OSCaR is the public code release for the NAACL 2024 paper OSCaR: Object State Captioning and State Change Representation.

This repository publishes the LLaVA-derived training, inference, evaluation, and data-preparation code used for OSCaR, alongside release-grade documentation for the corresponding Hugging Face dataset and model repos.

Start Here

This public release includes everything needed to use OSCaR:

Code: this GitHub repo contains training, inference, evaluation, and data-preparation code.
Dataset: ali-vosoughi/oscar-dataset contains the released OSCaR assets, manifests, metadata, and splits.
Weights: ali-vosoughi on Hugging Face contains the released OSCaR model artifacts.

Released weights are:

LoRA adapters: 7B OSCaR, 13B OSCaR, and 13B mixed.
Projector checkpoints: 7B and 13B.

Merged full-model checkpoints are not part of the current OSCaR release.

Common Workflows

If you want to run the released 13B model:

huggingface-cli download ali-vosoughi/oscar-llava-v1.5-13b-oscar-adapter --local-dir ../oscar-llava-v1.5-13b-oscar-adapter
python -m llava.serve.cli \
  --model-path ../oscar-llava-v1.5-13b-oscar-adapter \
  --model-base lmsys/vicuna-13b-v1.5 \
  --image-file /path/to/image.jpg

If you want to use the released dataset:

huggingface-cli download ali-vosoughi/oscar-dataset --repo-type dataset --local-dir ../oscar-dataset
export DATASET_ROOT=../oscar-dataset
export PATH_PREFIX="$DATASET_ROOT/data"

If you want to reproduce OSCaR fine-tuning:

huggingface-cli download ali-vosoughi/oscar-llava-v1.5-13b-projector --local-dir ../oscar-llava-v1.5-13b-projector
DATASET_ROOT=../oscar-dataset \
MM_PROJECTOR_PATH=../oscar-llava-v1.5-13b-projector/mm_projector.bin \
bash scripts/train/finetune_v1_5_13b_oscar_lora.sh

Project Overview

OSCaR studies object state captioning and state change representation for egocentric video. The public release packages the training and inference code, the Hugging Face dataset and model repos, and the GitHub Pages project site for the NAACL 2024 paper release. The released OSCaR frames and clip-level assets are derived from the EPIC-KITCHENS and Ego4D source datasets.

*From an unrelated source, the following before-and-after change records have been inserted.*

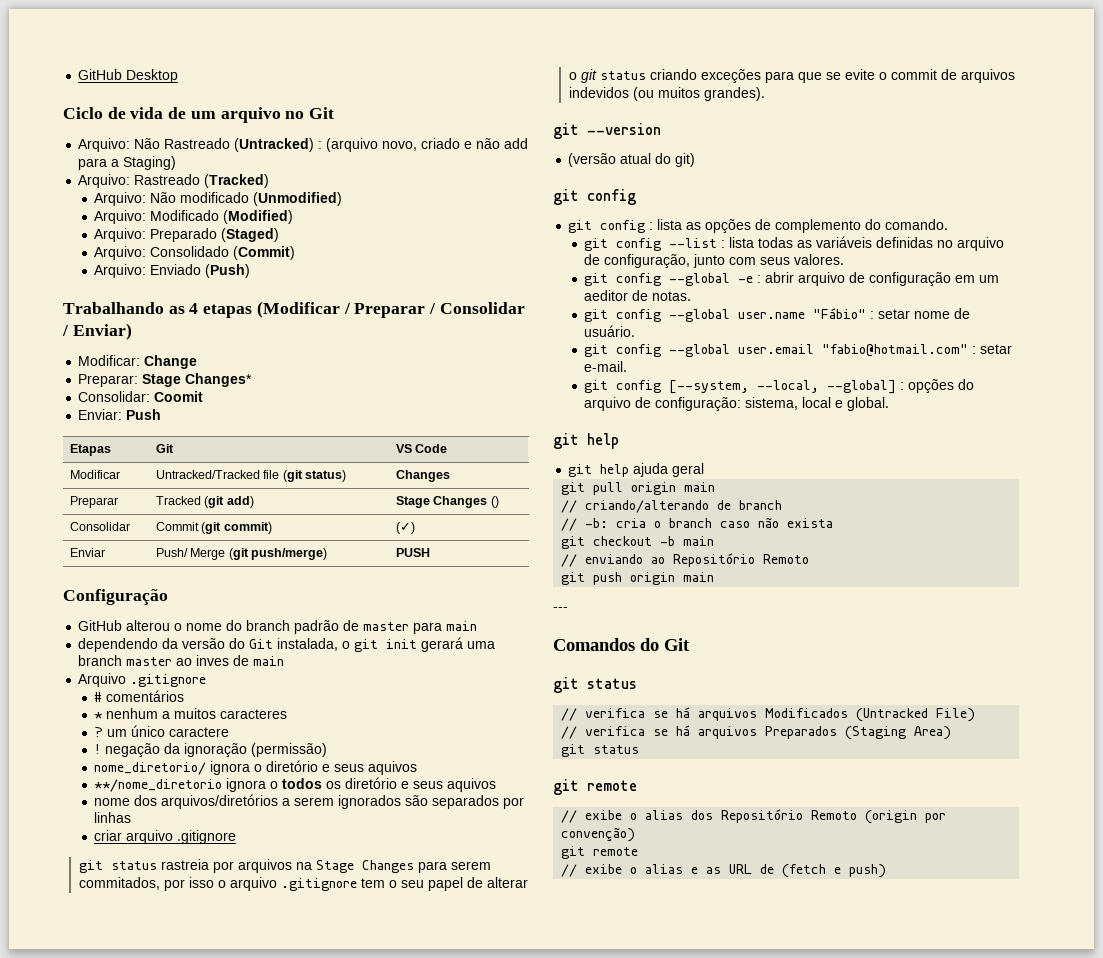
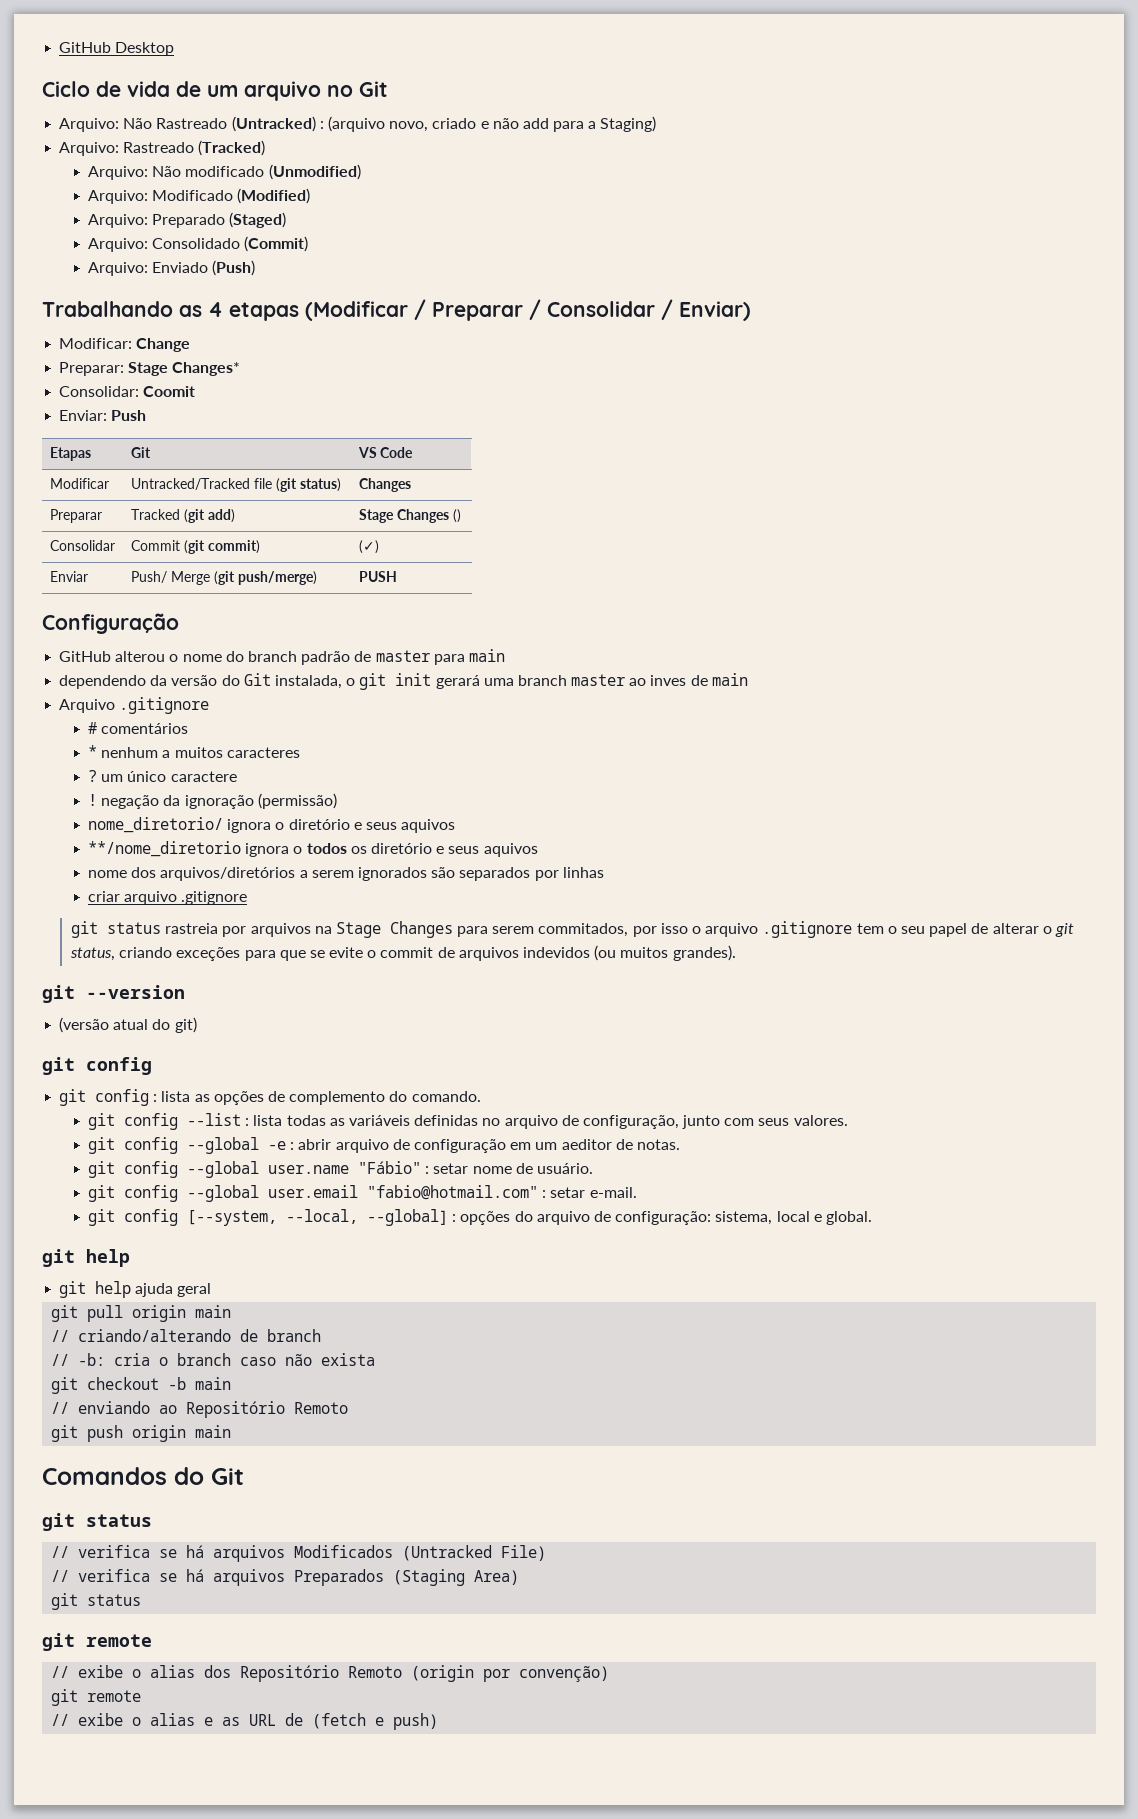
- git status rastreia por arquivos na Stage Changes para serem commitados, por isso o arquivo .gitignore tem o seu papel de alterar o git status criando exceções para que se evite o commit de arquivos indevidos (ou muitos grandes).
+ git status rastreia por arquivos na Stage Changes para serem commitados, por isso o arquivo .gitignore tem o seu papel de alterar o git status, criando exceções para que se evite o commit de arquivos indevidos (ou muitos grandes).
- ---

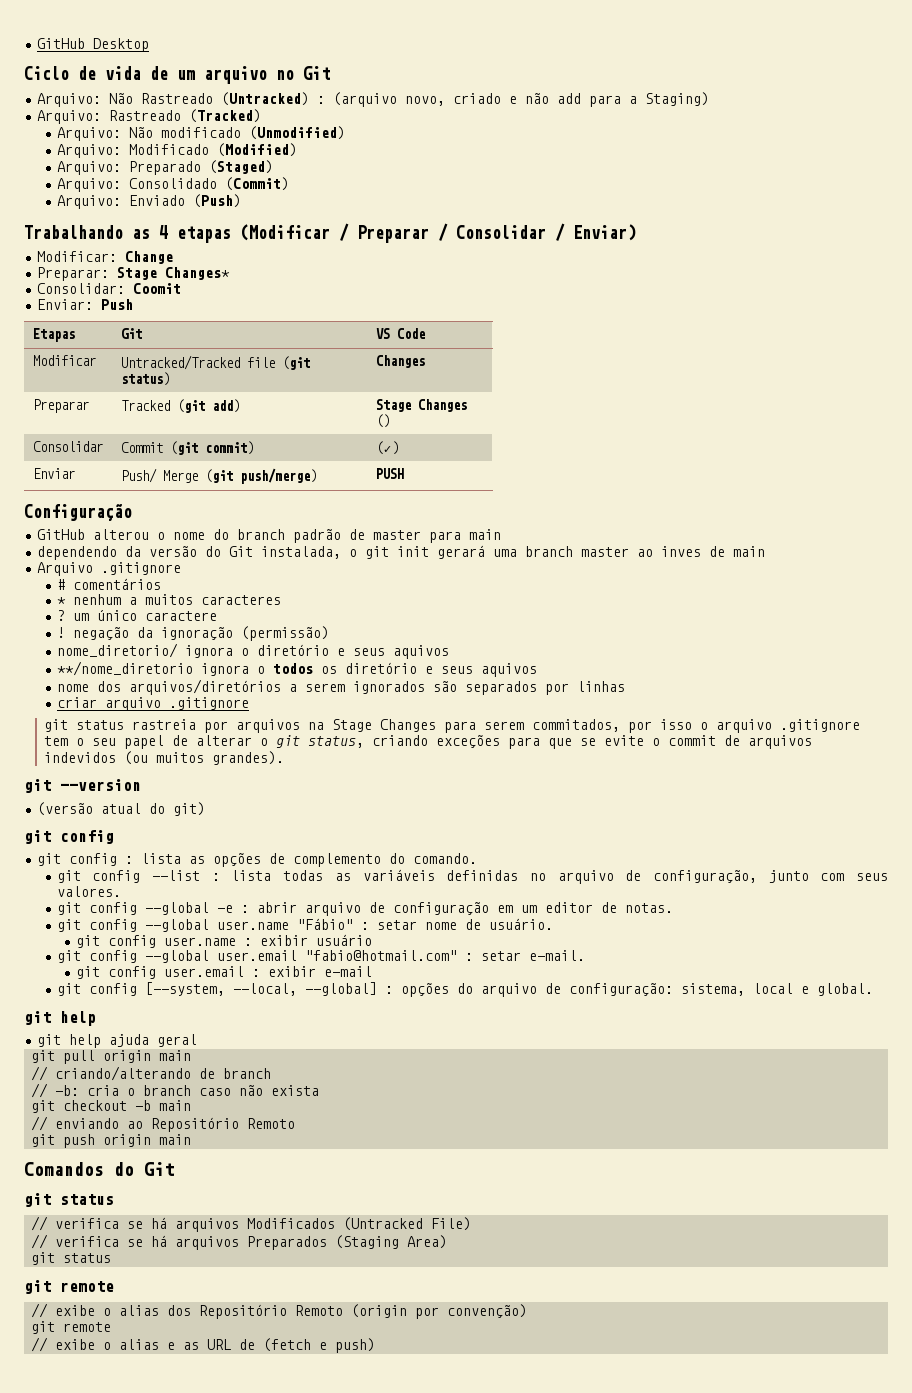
- git config --global -e : abrir arquivo de configuração em um aeditor de notas.
+ git config --global -e : abrir arquivo de configuração em um editor de notas.
+ git config user.name : exibir usuário
+ git config user.email : exibir e-mail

Paper-level release facts:

annotated segments reported in the paper: 14,084
human-verified benchmark videos: 500
LLaVA fine-tuning entries in the preserved OSCaR manifest: 28,308
backbone family: LLaVA v1.5 with Vicuna 7B/13B and CLIP ViT-L/336

Project Links

Project page: nguyennm1024.github.io/OSCaR
Paper PDF: 2024.findings-naacl.226.pdf
arXiv: arXiv:2402.17128
Code: github.com/nguyennm1024/OSCaR
Dataset: ali-vosoughi/oscar-dataset

Model repos:

Source Datasets

OSCaR is built from clips and frames sourced from these egocentric video datasets. The public OSCaR dataset release should be understood as a derived release built on top of EPIC-KITCHENS and Ego4D assets.

Use The Dataset

Download the HF dataset repo locally.
Point OSCaR to it with DATASET_ROOT.
Use manifests/llava_data.json for training and splits/data_mapping_final_EK_test.csv for the held-out benchmark split.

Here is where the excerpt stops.